Rivayet edildiğine göre Hz. Peygamber, önünden geçen bir cenaze için hemen ayağa kalkmış, orada bulunanların kendisine bunun bir Yahudi cenazesi olduğunu haber vermeleri üzerine, “Bir cenazeyi yanınızdan geçerken gördüğünüzde ayağa kalkın” buyurmuş.

Ölüye saygımız Allah Resulü'nün bu tavsiyesine uymaktı bizim için...

Oysa şimdi...

Bize yapıldığında kınadığımız, ayıpladığımız, lanetlediğimiz ne kadar şey varsa, elimize imkan geçtiğinde aynısını yapmaktan geri kalmıyoruz.

Dedim ya...

Her iki ismin arkasından yazılanları utanç içinde okudum..

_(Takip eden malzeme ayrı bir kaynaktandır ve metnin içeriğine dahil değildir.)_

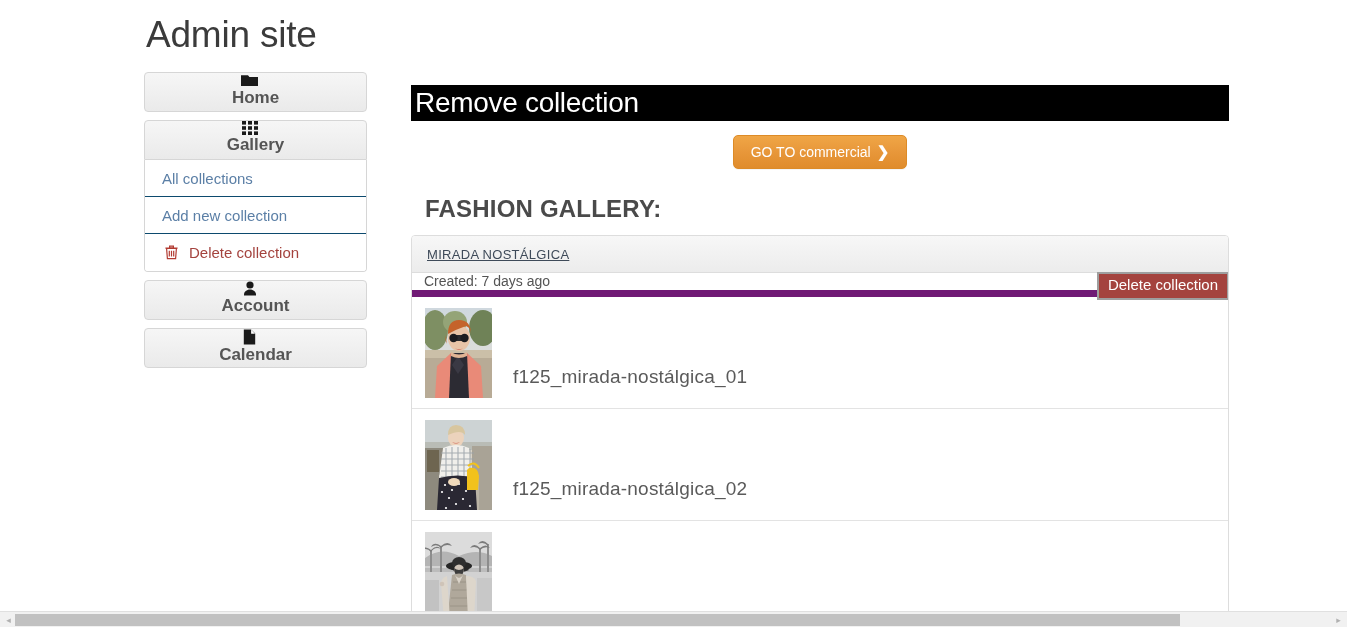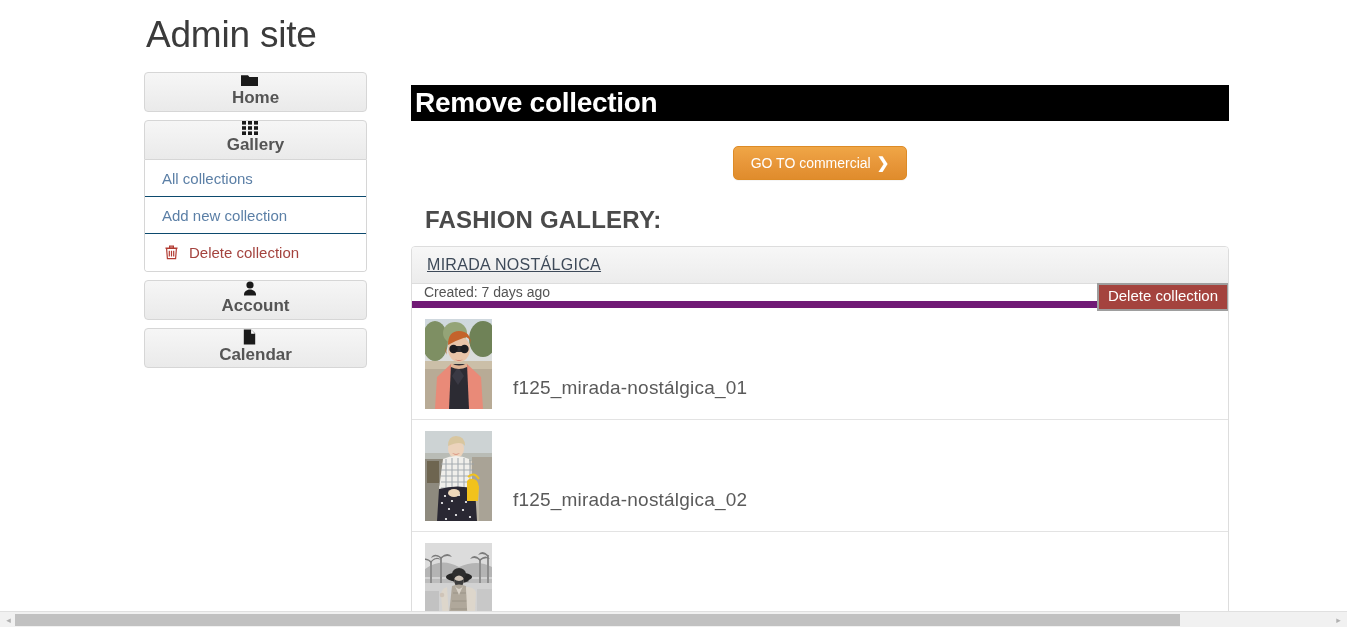--- a/index.html
+++ b/index.html
@@ -108,7 +108,7 @@
   }
   .title-bar span {
     font-size: 28px;
-    font-weight: 700;
+    font-weight: 400;
     line-height: 1;
     letter-spacing: -0.3px;
   }

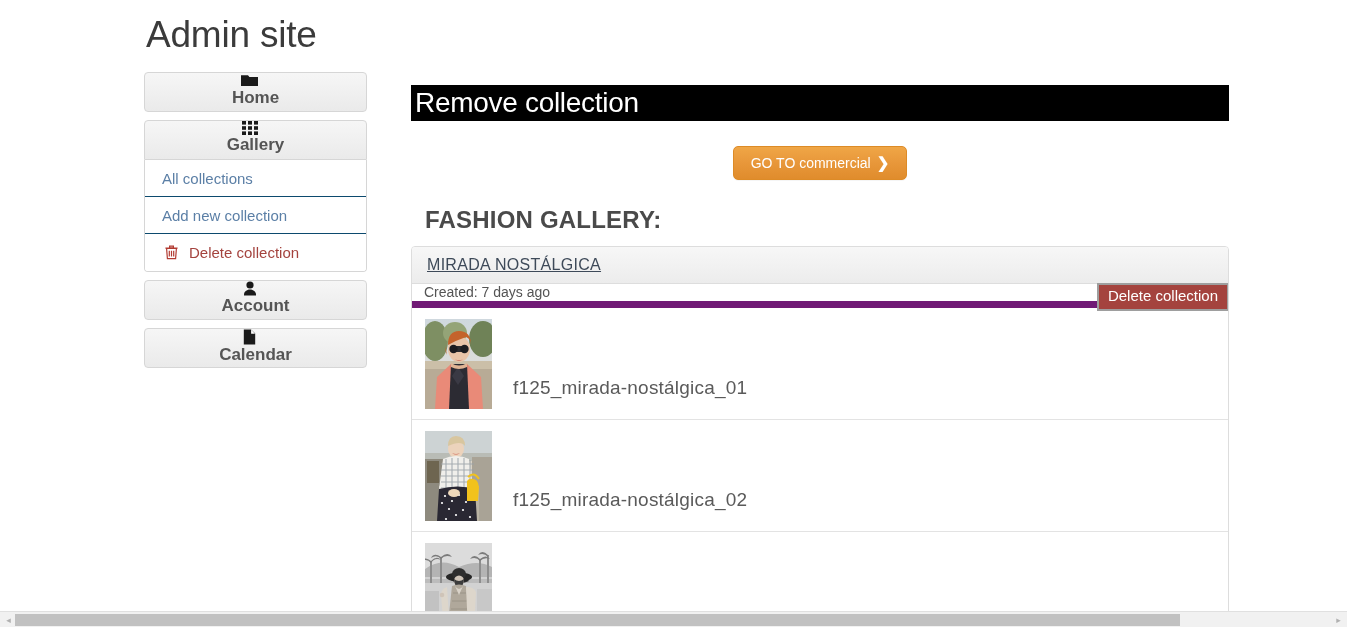--- a/index.html
+++ b/index.html
@@ -115,7 +115,7 @@
   .btn-row {
     display: flex;
     justify-content: center;
-    margin-top: 25px;
+    margin-top: 14px;
   }
   .btn-commercial {
     background: linear-gradient(to bottom, #f0a646 0%, #e8973a 50%, #e08c2c 100%);

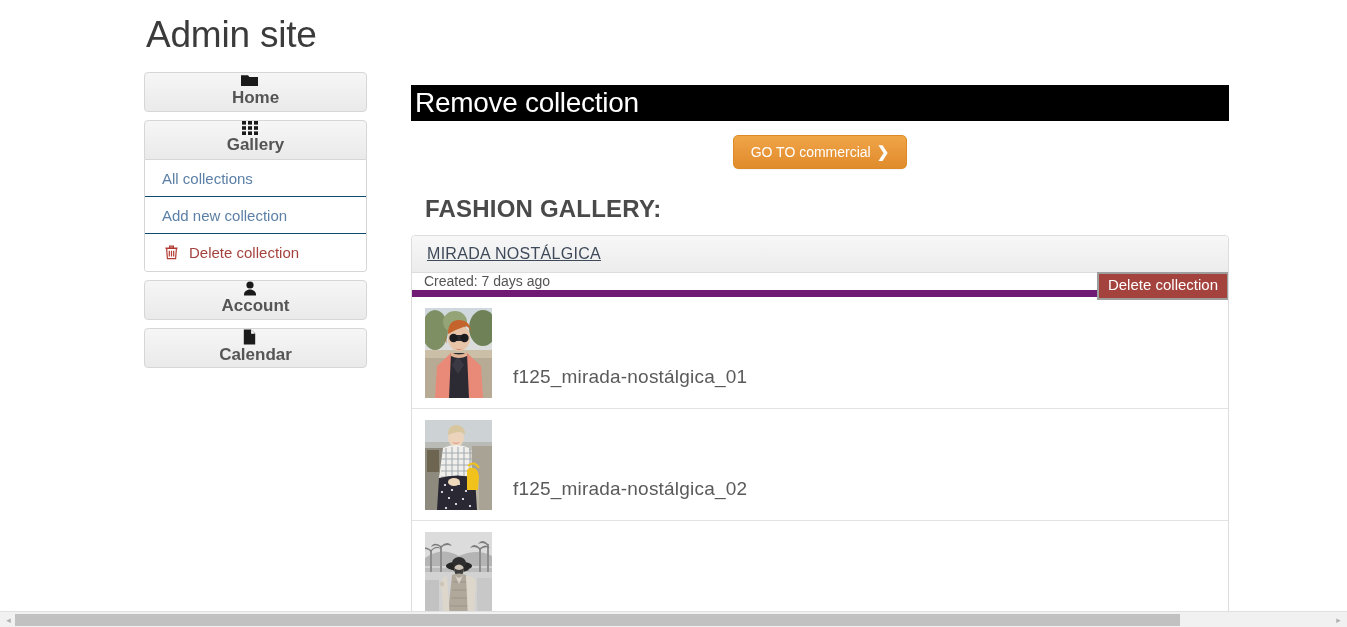--- a/index.html
+++ b/index.html
@@ -157,7 +157,7 @@
   }
   .panel-header a {
     color: #3e4a59;
-    font-size: 16px;
+    font-size: 13px;
     text-decoration: underline;
     letter-spacing: 0.3px;
     cursor: pointer;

Daha 20 gün önce Hasan Karakaya'nın vefatının ardından "Ölünün arkasından konuşulmaz" diyenleri, Mustafa Koç'un cansız bedenine hakaret ederken buldum.

Hani biz böyle değildik?

Hani biz İslam'a göre hareket etmeyenler gibi olmayacak, onlar gibi davranmayacaktık.

Mustafa Koç'u Başında bulunduğu Koç Grubu'nun Gezi eylemleri ve Paralel yapı ile mücadele döneminde yaptıklarından dolayı bir hayli eleştirmişliğim olmuştu.

Eğer bir ölüye kimliğini soracak olan biri varsa o Allah'tır! Ona cennetin veyahut cehennemin kapılarını açtıracak olan da Allah'tır.

Musafa Koç'un ardından ağıtlar yakılmasını, methileyer dizilmesini beklemiyorum. Ama onun babasız kalan iki kızı, canını yitirmiş bir babası, kardeş acısı yaşayan can parçaları var yahu!

Tamam istemiyorsanız rahmet okumayın. İstemiyorsanız iyi dileklerle anmayın. Ama ölünün ardından hakaretler, lanetler yağdırmak da neyin nesi?

Hazreti Peygamber gibi davranıp, ölüye saygı duymakçok mu zor?

Ölüyü ötekileştirmenin insanlıkla ve müslümanlıkla ne alakası var?